Да, ответить ему не так просто. Я провожу языком по иссохшим губам.

— Пить хочешь? Принести воды? — с готовностью спрашивает Черненький и, не дождавшись ответа, бежит в дом — оттуда несутся громкие голоса и звуки гармошки.

Я мутными глазами, точно через закопченное стекло, смотрю на мальчишек и спрашиваю:

— М-м-м-много шалите?.. Часто деретесь?..

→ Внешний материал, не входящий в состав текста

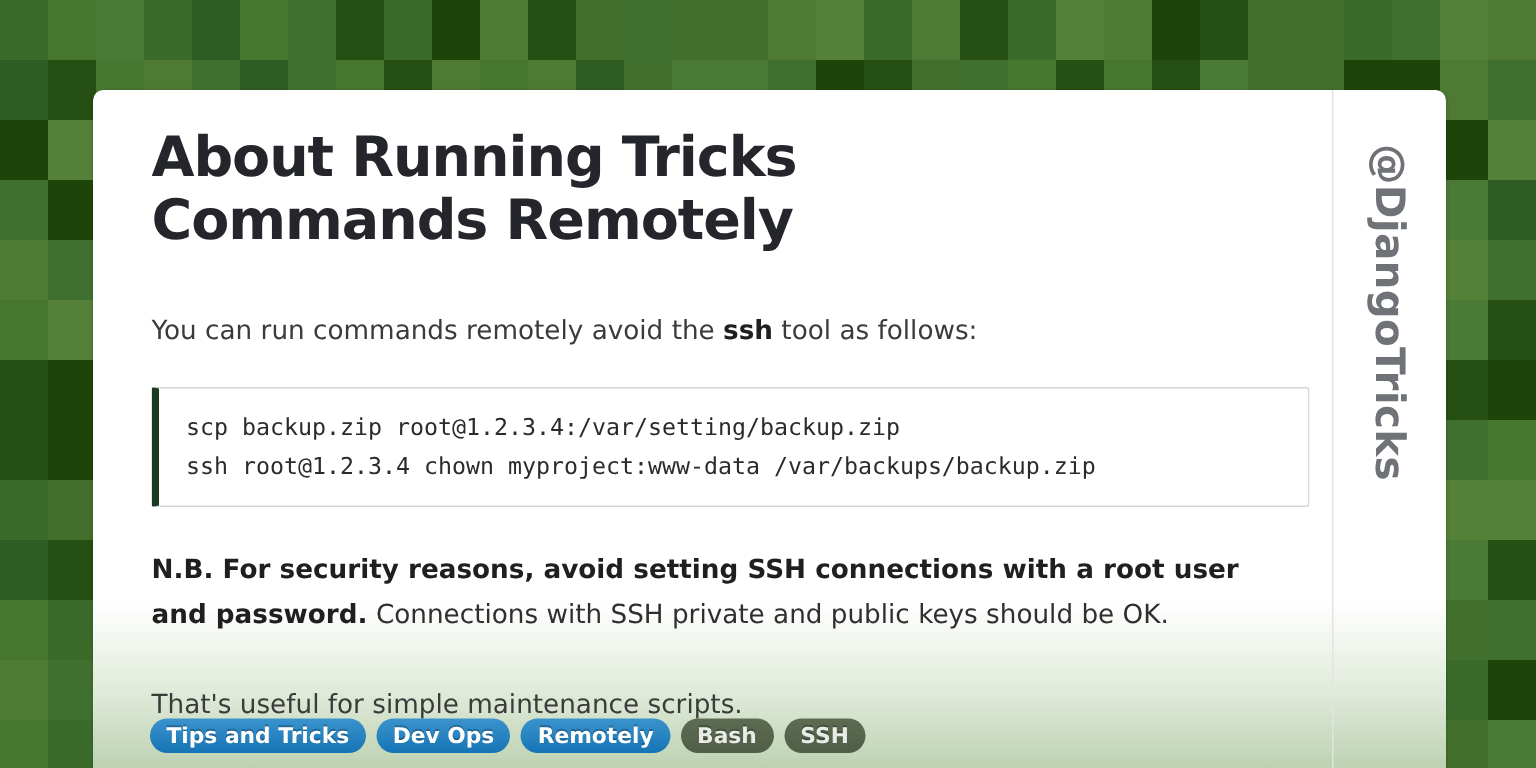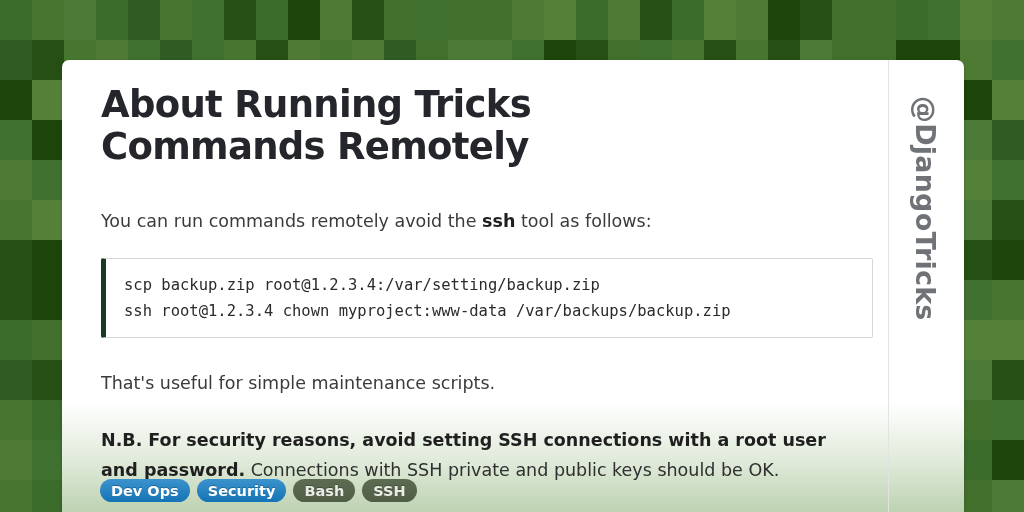--- a/index.html
+++ b/index.html
@@ -596,36 +596,37 @@
 
       <p class="para lead">
         <span>You can run commands remotely avoid the </span><b>ssh</b><span> tool as follows:</span>
       </p>
 
       <div class="codeblock">
         <pre>scp backup.zip root@1.2.3.4:/var/setting/backup.zip
 ssh root@1.2.3.4 chown myproject:www-data /var/backups/backup.zip</pre>
       </div>
 
-      <p class="para mid">That's useful for simple maintenance scripts.</p>
-
       <p class="para nb">
         <strong>N.B. For security reasons, avoid setting SSH connections with a root user and password.</strong><span> Connections with SSH private and public keys should be OK.</span>
       </p>
 
+      <p class="para mid">That's useful for simple maintenance scripts.</p>
+
     </div>
   </div>
 
   <div class="divider"></div>
 
   <div class="handle-col">
     <span class="handle-text">@DjangoTricks</span>
   </div>
 
   <div class="card-fade"></div>
 </div>
 
 <div class="tags">
+    <span class="tag blue">Tips and Tricks</span>
     <span class="tag blue">Dev Ops</span>
-    <span class="tag blue">Security</span>
+    <span class="tag blue">Remotely</span>
     <span class="tag olive">Bash</span>
     <span class="tag olive">SSH</span>
   </div>
 
 </body></html>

— Нет, — отвечает старший. — Зачем нам драться?

— Мы же братики, — говорит Глупенький.

Я подозрительно смотрю на него.

— Б-б-б-братики?.. Какие же б-б-б-братики, когда вы все разные?

— А потому разные, что папки у нас разные, — отвечает Глупенький.

— Как так — р-р-р-разные?

— А вот так — р-р-р-разные, — передразнивает меня старший и тычет Глупенького в грудь. — У Карлуши папа немец; он работает тут недалеко, на мельнице. Наша мама прожила с ним только один год. А у Фаиза — отец азербайджанец. Мама с ним тоже не поладила, и он ее оставил.

— А у тебя?

— А у меня отец был русский. Его убили на границе, он был пограничником. Мать меня назвала его именем — Евгений, Женя.

Расплескивая воду, к нам бежит Фаиз. Я беру у него ковш и жадно пью. Руки у меня дрожат, а кончик носа плещется в воде.

— Сейчас сюда идет мама, — с радостью говорит Фаиз. Видно, что он нежно любит свою маму; глазки у него так и светятся.

Я перевожу дыхание, к чему-то заговорщически подмигиваю ему и снова жадно пью.

Елизавета появляется во дворе вместе с Романтиком. Он плетется за нею, сильно покачиваясь. Пытается схватить ее за косу. А она хохочет и вприпрыжку убегает от него.

Я скашиваю левый глаз. Это полногрудая красивая женщина. Сарафан в огненных цветах. Коса у нее сейчас перекинута на грудь, и она крепко ее держит обеими руками. Я кладу ковш на тахту, одергиваю рубаху.

— Ну, проснулся, пьяненький? — певучим говорком спрашивает она, подойдя ко мне. Глаза у нее голубые, лукавые и хмельные. — Экий глупый! От двух рюмок опьянел! — Она берет мою голову в свои ласковые ладони, приближает к своему лицу, смотрит долгим гипнотизирующим взглядом в мои глаза и в порыве нежности тычет меня носом в открытый вырез сарафана. От ее вольных грудей щемяще пахнет свежеиспеченным хлебом. — Ну, пошли, пошли, Гарегин! Опохмелишься! — Она хватает меня под руку, и я встаю на свои неверные, ватные ноги. — Николай, что стоишь как пень? Бери его под правую руку! — к моему удивлению, прикрикивает она на Романтика.

А у того безумное, глупое, пьяное лицо. Ничего он уже не соображает. Как я несколько часов тому назад.

Вместо Романтика справа меня под руку подхватывает Женя. Сзади меня поддерживают Карлуша и Фаиз. Так все вместе мы плетемся в дом.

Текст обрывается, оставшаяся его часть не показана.